- **What is needed**
The data below should be transcribed in full, with no picture included.

========================================

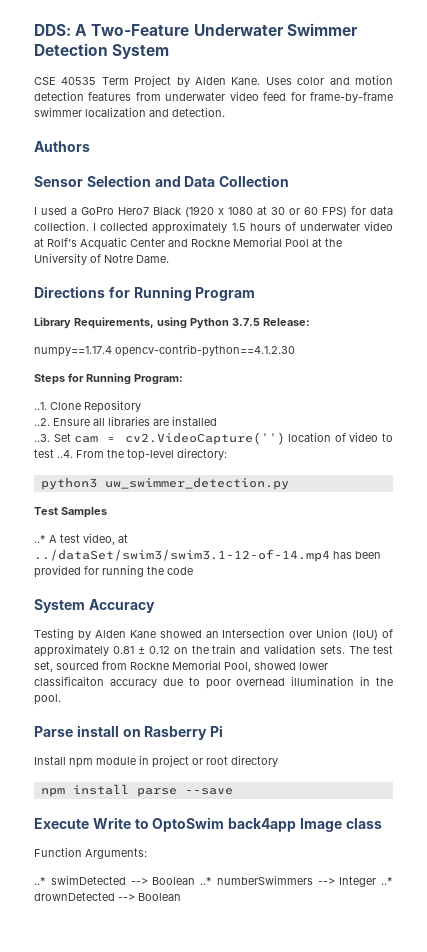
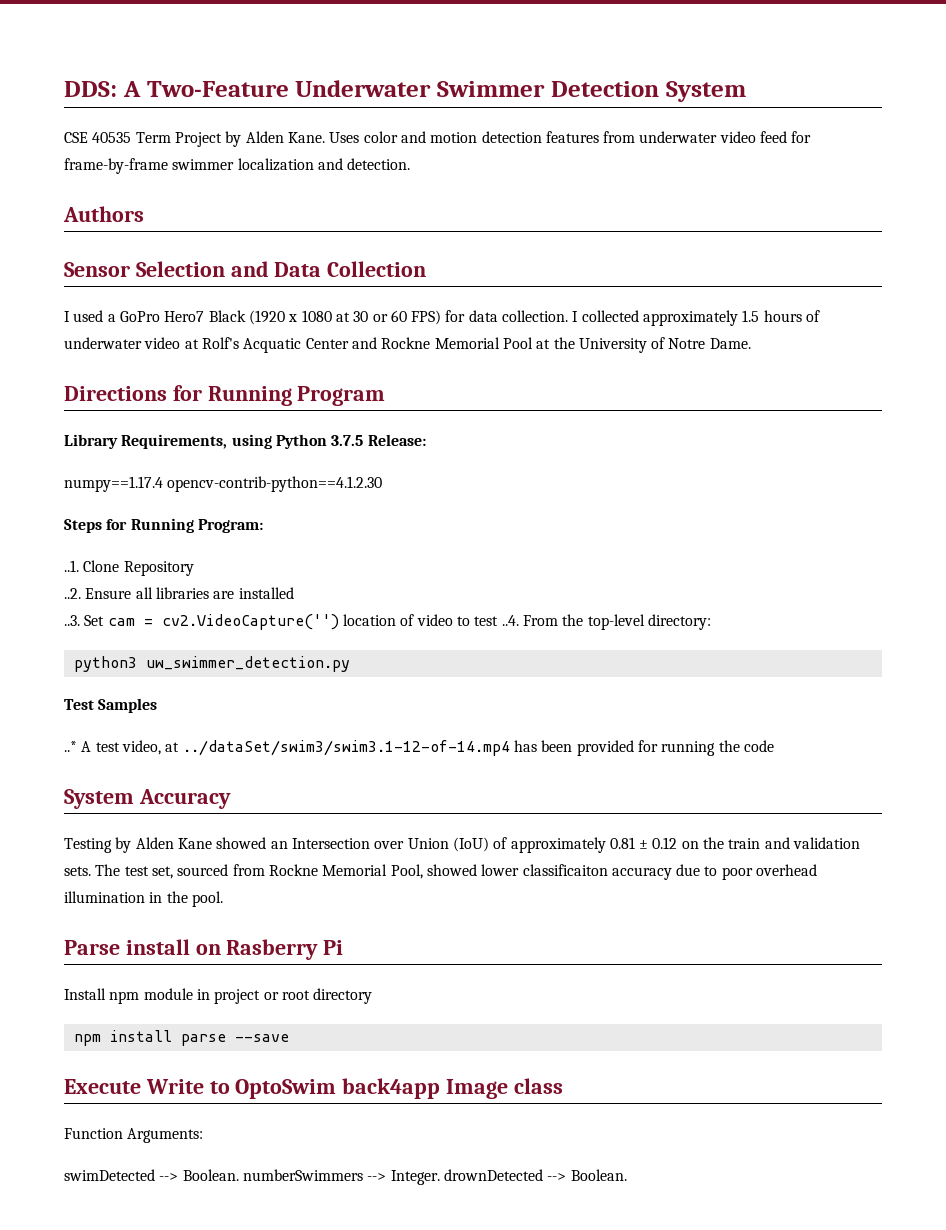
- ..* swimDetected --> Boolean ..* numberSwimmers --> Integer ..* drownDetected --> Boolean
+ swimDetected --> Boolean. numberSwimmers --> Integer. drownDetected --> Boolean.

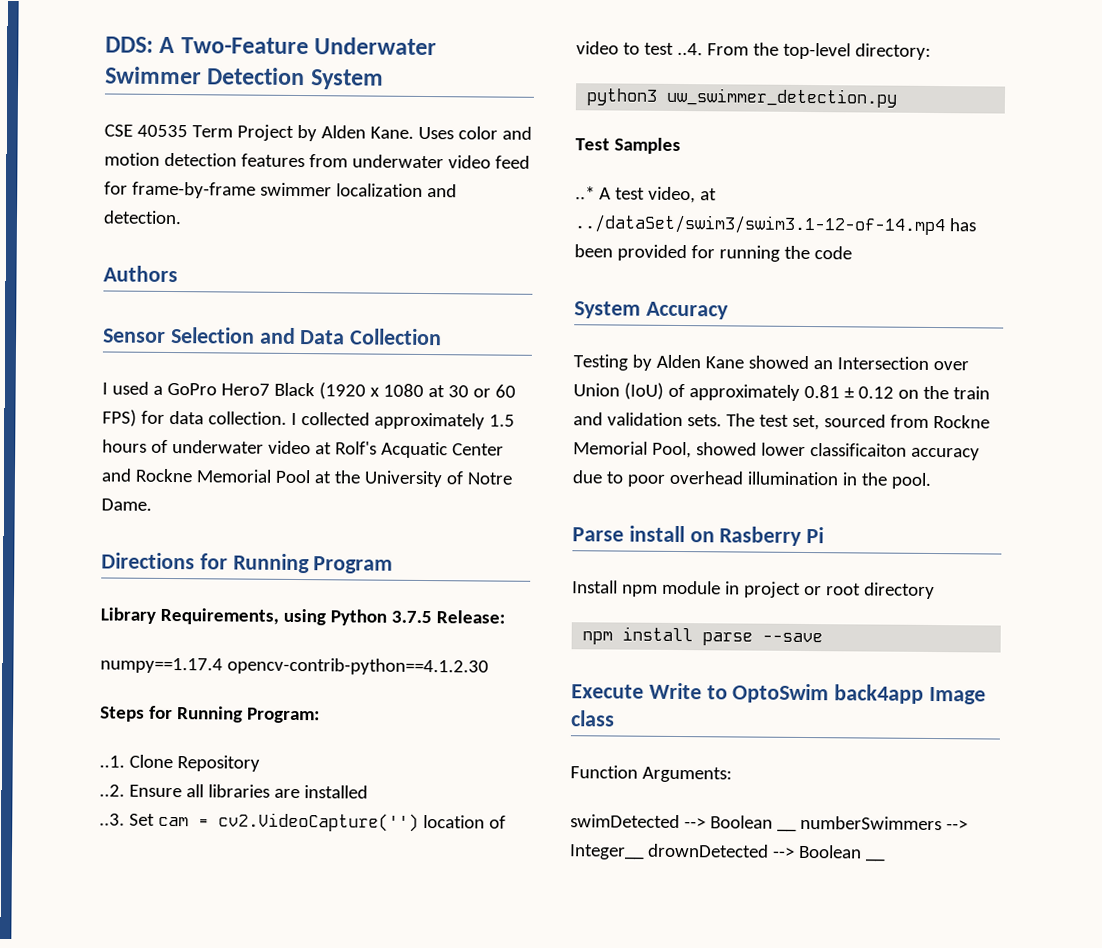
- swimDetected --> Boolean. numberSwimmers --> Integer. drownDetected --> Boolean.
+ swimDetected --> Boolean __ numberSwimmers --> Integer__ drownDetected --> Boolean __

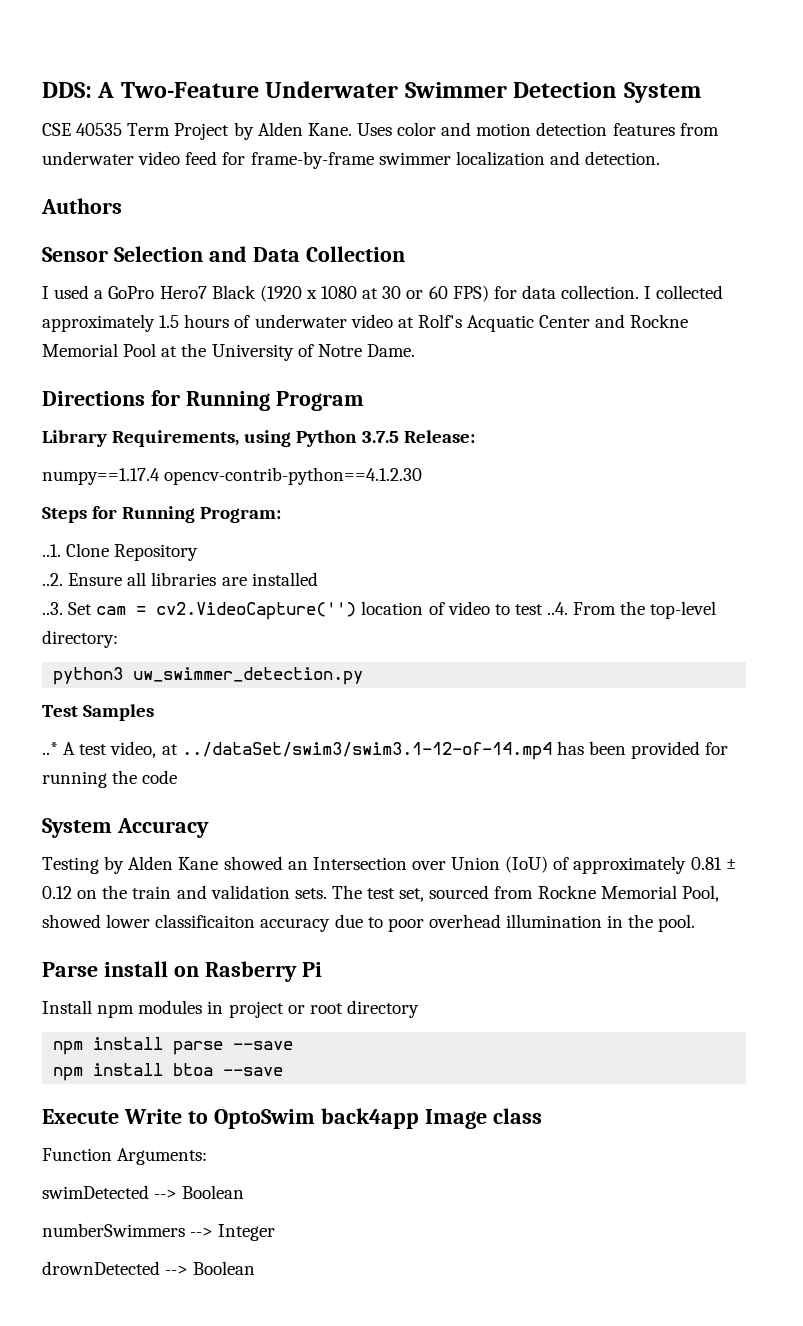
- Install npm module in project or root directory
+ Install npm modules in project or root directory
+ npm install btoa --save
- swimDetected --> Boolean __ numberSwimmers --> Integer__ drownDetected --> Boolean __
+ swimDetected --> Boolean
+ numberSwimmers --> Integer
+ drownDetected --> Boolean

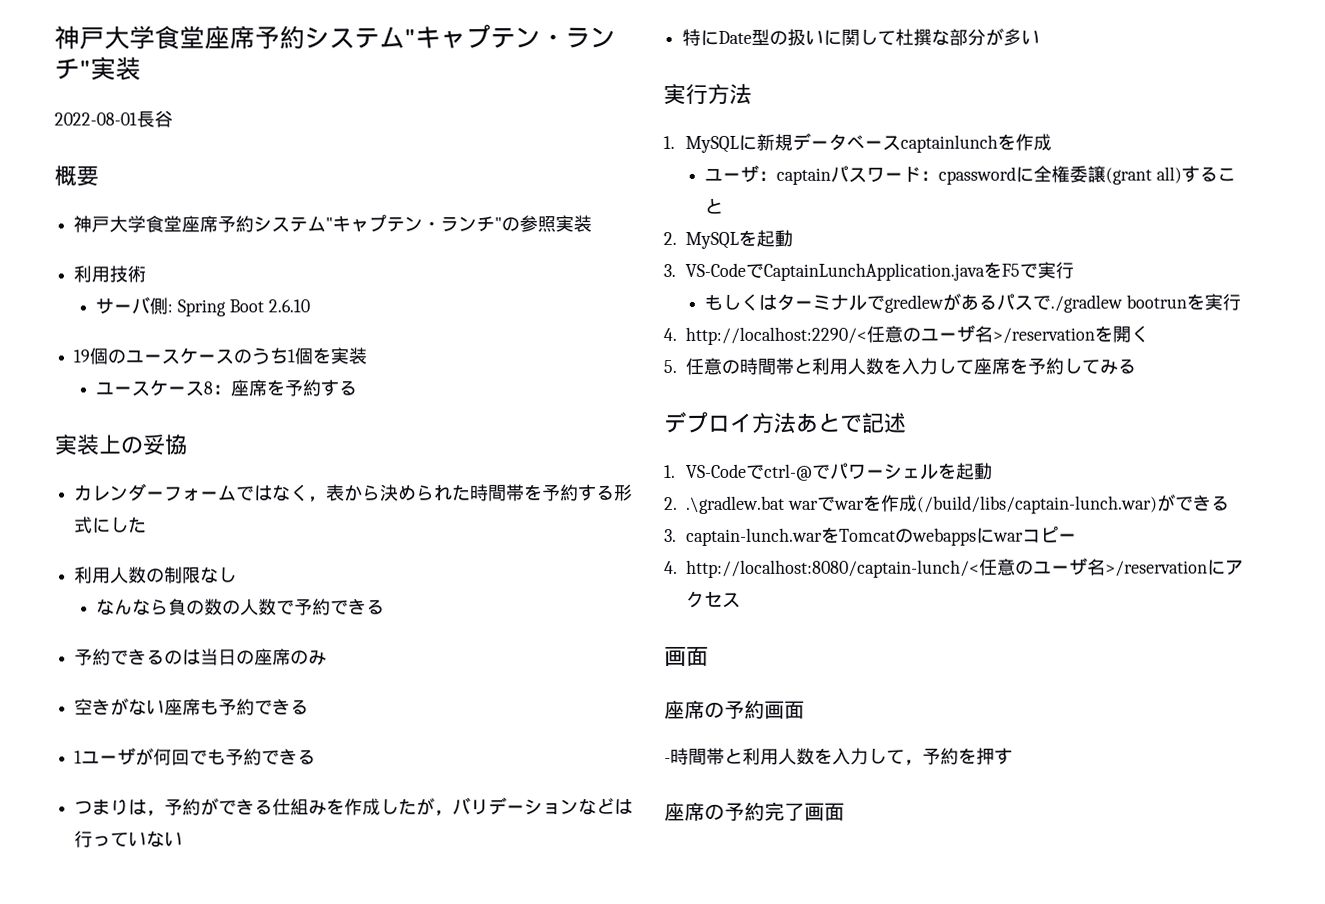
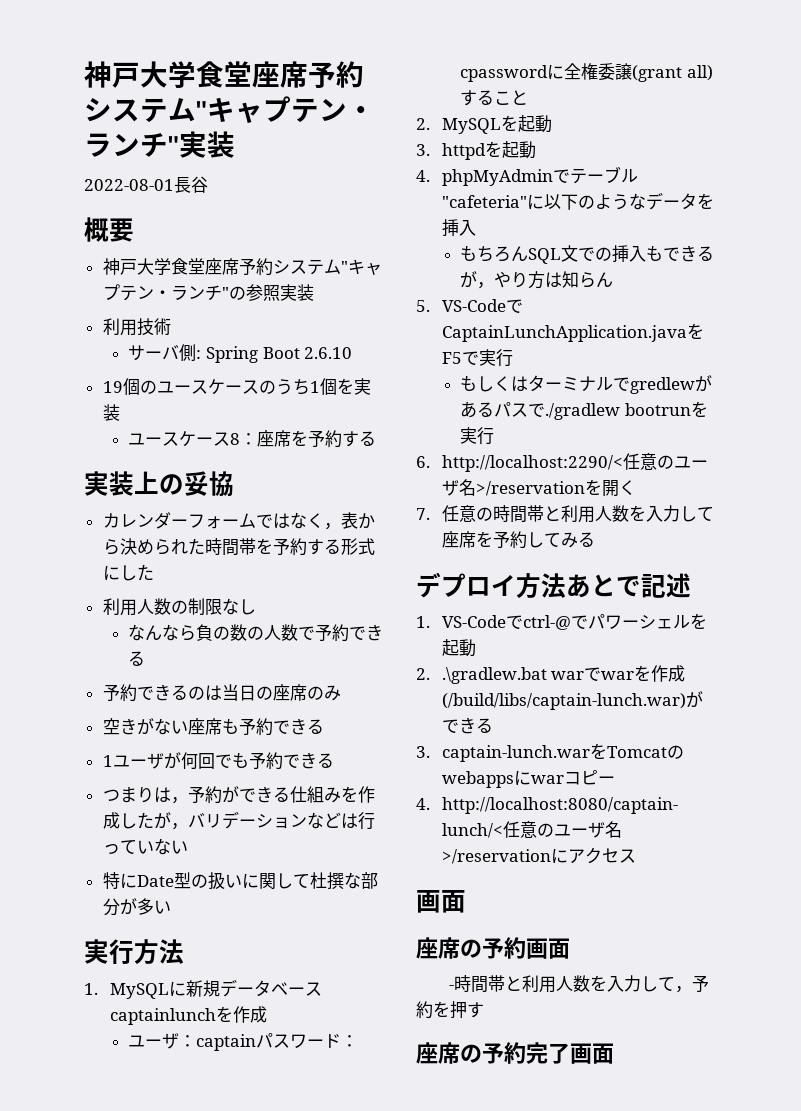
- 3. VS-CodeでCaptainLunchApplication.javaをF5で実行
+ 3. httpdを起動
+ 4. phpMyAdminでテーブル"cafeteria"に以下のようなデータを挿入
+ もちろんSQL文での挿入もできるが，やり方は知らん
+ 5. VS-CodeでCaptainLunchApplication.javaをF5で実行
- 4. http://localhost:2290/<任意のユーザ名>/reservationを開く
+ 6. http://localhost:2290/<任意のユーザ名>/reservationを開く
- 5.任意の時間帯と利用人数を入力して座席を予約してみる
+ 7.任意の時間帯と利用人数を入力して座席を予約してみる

========================================

- **Response to this task**
- ..* swimDetected --> Boolean ..* numberSwimmers --> Integer ..* drownDetected --> Boolean
+ swimDetected --> Boolean. numberSwimmers --> Integer. drownDetected --> Boolean.

- swimDetected --> Boolean. numberSwimmers --> Integer. drownDetected --> Boolean.
+ swimDetected --> Boolean __ numberSwimmers --> Integer__ drownDetected --> Boolean __

- Install npm module in project or root directory
+ Install npm modules in project or root directory
+ npm install btoa --save
- swimDetected --> Boolean __ numberSwimmers --> Integer__ drownDetected --> Boolean __
+ swimDetected --> Boolean
+ numberSwimmers --> Integer
+ drownDetected --> Boolean

- 3. VS-CodeでCaptainLunchApplication.javaをF5で実行
+ 3. httpdを起動
+ 4. phpMyAdminでテーブル"cafeteria"に以下のようなデータを挿入
+ もちろんSQL文での挿入もできるが，やり方は知らん
+ 5. VS-CodeでCaptainLunchApplication.javaをF5で実行
- 4. http://localhost:2290/<任意のユーザ名>/reservationを開く
+ 6. http://localhost:2290/<任意のユーザ名>/reservationを開く
- 5.任意の時間帯と利用人数を入力して座席を予約してみる
+ 7.任意の時間帯と利用人数を入力して座席を予約してみる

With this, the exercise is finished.